The @racket[pcm-length] argument is the total number of PCM samples, or
@racket[-1] when this is not known.
@section{Reading Audio}
The @racket['read] command decodes one audio block. It expects an audio
callback and a format callback:
@racketblock[
(h 'read audio-callback format-callback)
]
On the first read, the format callback is called before audio data is
returned. If decoding produces data, the audio callback is called as:
@racketblock[
(audio-callback 'data pcm-pos buffer size)
]
The @racket[pcm-pos] argument is the absolute sample position of the
first sample frame in the buffer. The @racket[buffer] argument points to
a copied PCM buffer, and @racket[size] is the buffer size in bytes.

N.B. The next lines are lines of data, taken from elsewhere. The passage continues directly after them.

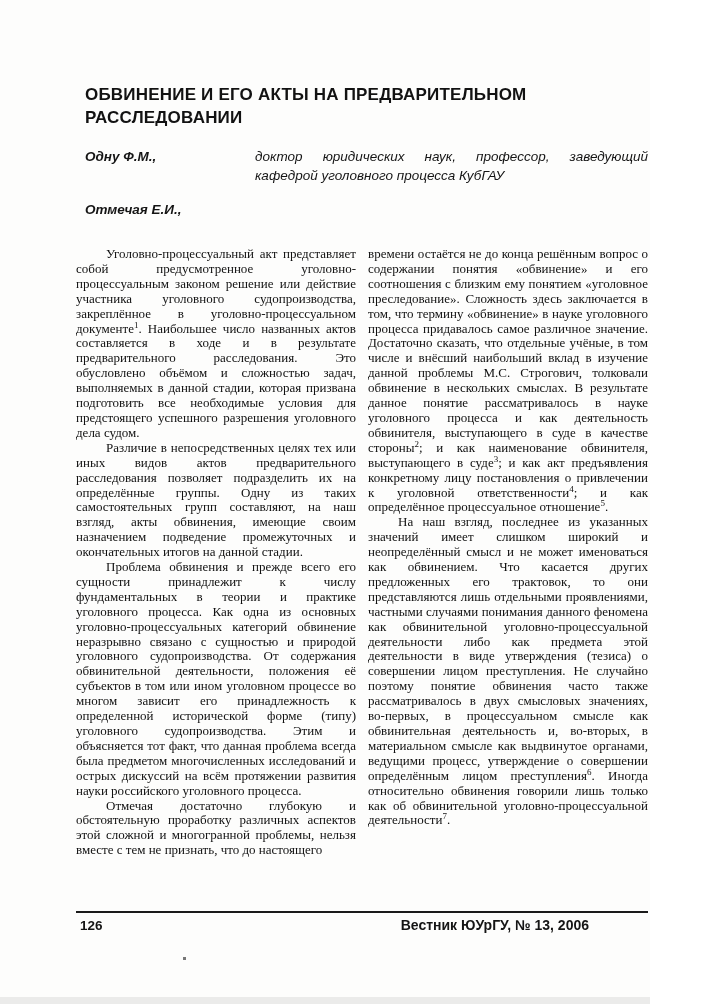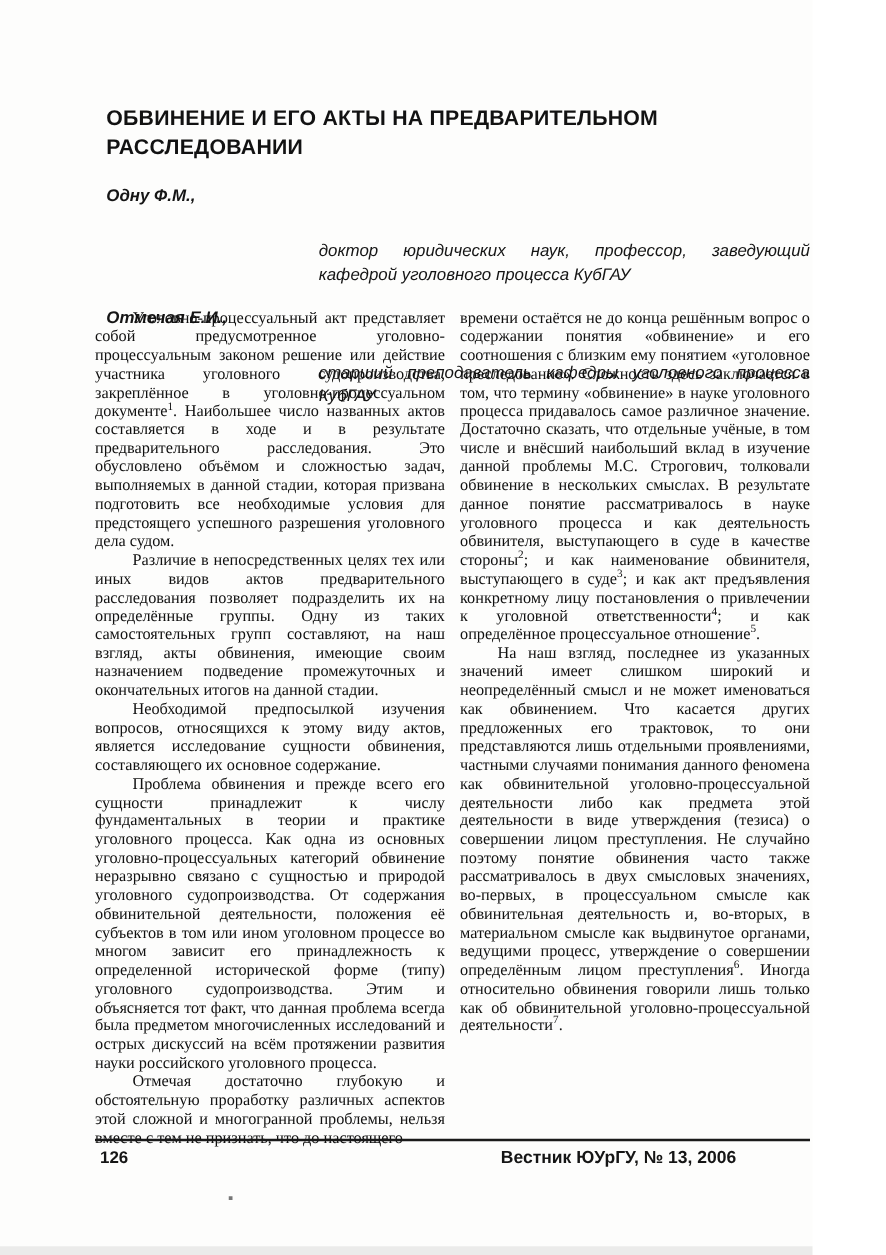"доктор юридических наук, профессор," .author-affiliation { margin-top: 44px -> none }
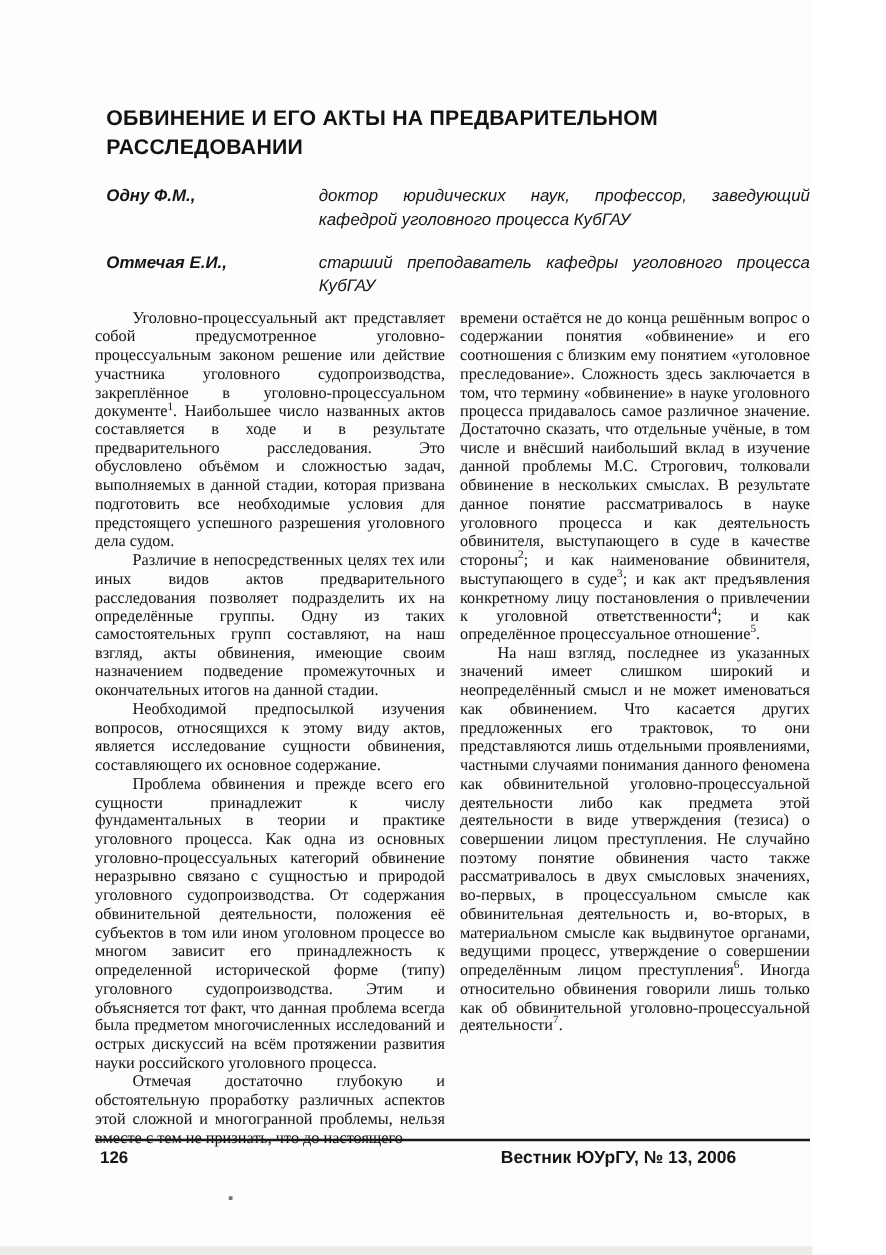"старший преподаватель кафедры уголовного" div.author-affiliation { html: <div>старший преподаватель кафедры уголовного процесса КубГАУ</div> -> none }
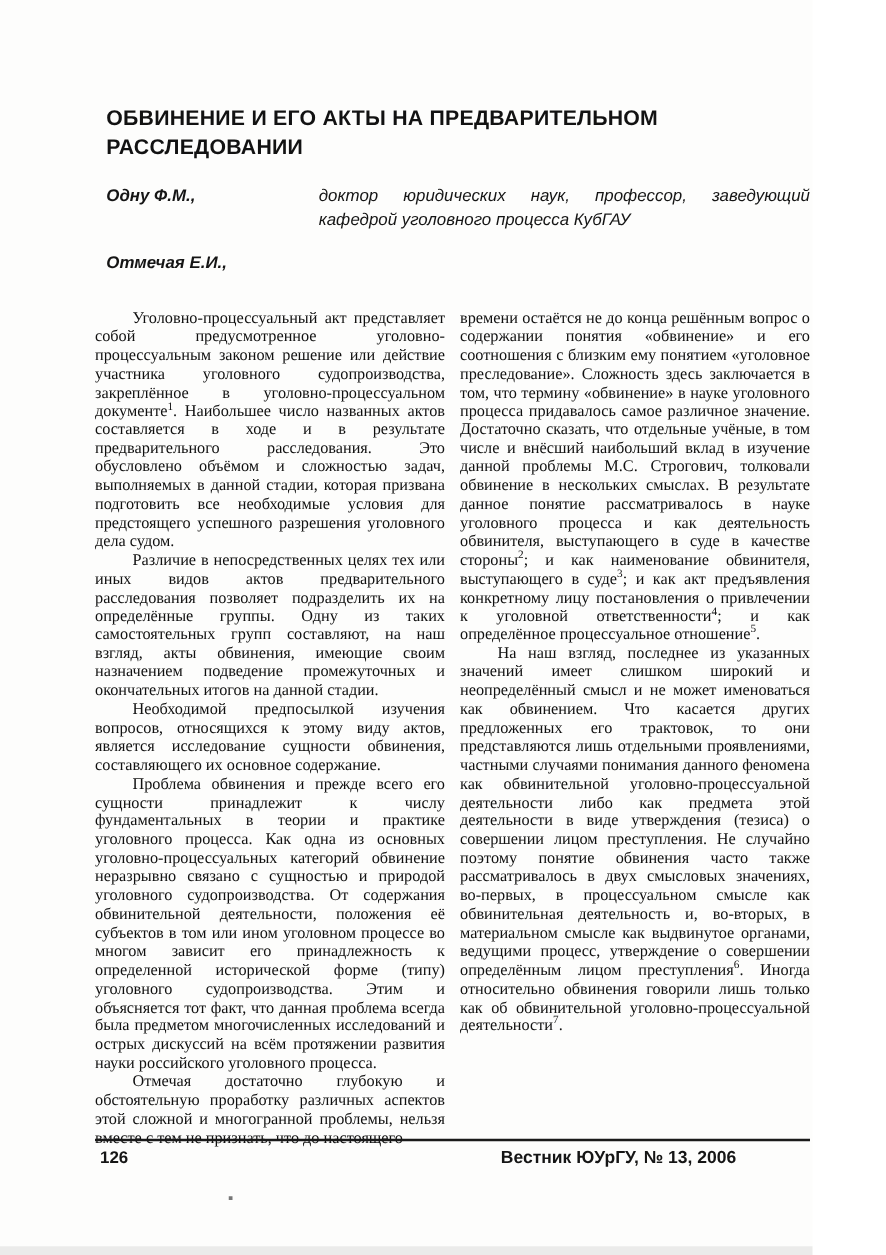"Необходимой предпосылкой изучения" p.para { html: <p>Необходимой предпосылкой изучения вопросов, относящихся к этому виду актов, является исследование сущности обвинения, составляющего их основное содержание.</p> -> none }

When the stream ends, the callback is called as:
@racketblock[
(audio-callback 'done -1 #f 0)
]
The command returns @racket[#t].
@section{Seeking}
The @racket['seek] command takes an absolute PCM sample position:
@racketblock[
(h 'seek pcm-pos)
]
The sample position is converted to milliseconds using the current
sample rate and is then passed to the native FFmpeg shim. After seeking,
the current PCM position is updated from the native decoder.
@section{Metadata}
The @racket['metadata] command returns a mutable hash with the following
keys:
@itemlist[
#:style 'compact
@item{@racket['title]}
@item{@racket['author]}
@item{@racket['album]}
@item{@racket['genre]}
@item{@racket['comment]}
@item{@racket['copyright]}
@item{@racket['year]}
@item{@racket['track]}
@item{@racket['bitrate]}
@item{@racket['duration-ms]}
@item{@racket['audio-streams]}
]
Missing string fields are returned as empty strings. Missing numeric
fields are returned as @racket[-1].
@section{Native Library}
The module loads a shared library named @racket["ffmpeg_audio"] or
@racket["libffmpeg_audio"] using @racket[get-lib].
The native layer is expected to provide an instance-only FFmpeg API.
The relevant C-side properties are:
@itemlist[
#:style 'compact
@item{decoder state is stored in an opaque @tt{fmpg_instance};}
@item{output is signed 32-bit interleaved PCM;}
@item{the native buffer remains valid only until the next decode, seek,
close or free call;}
@item{Racket copies the buffer before passing it upward.}
]
@section{Errors}
Native failures are reported as Racket errors. Examples include failure
to allocate the native instance, failure to open a file and failure to
seek to a requested sample position.
Unknown commands also raise an error.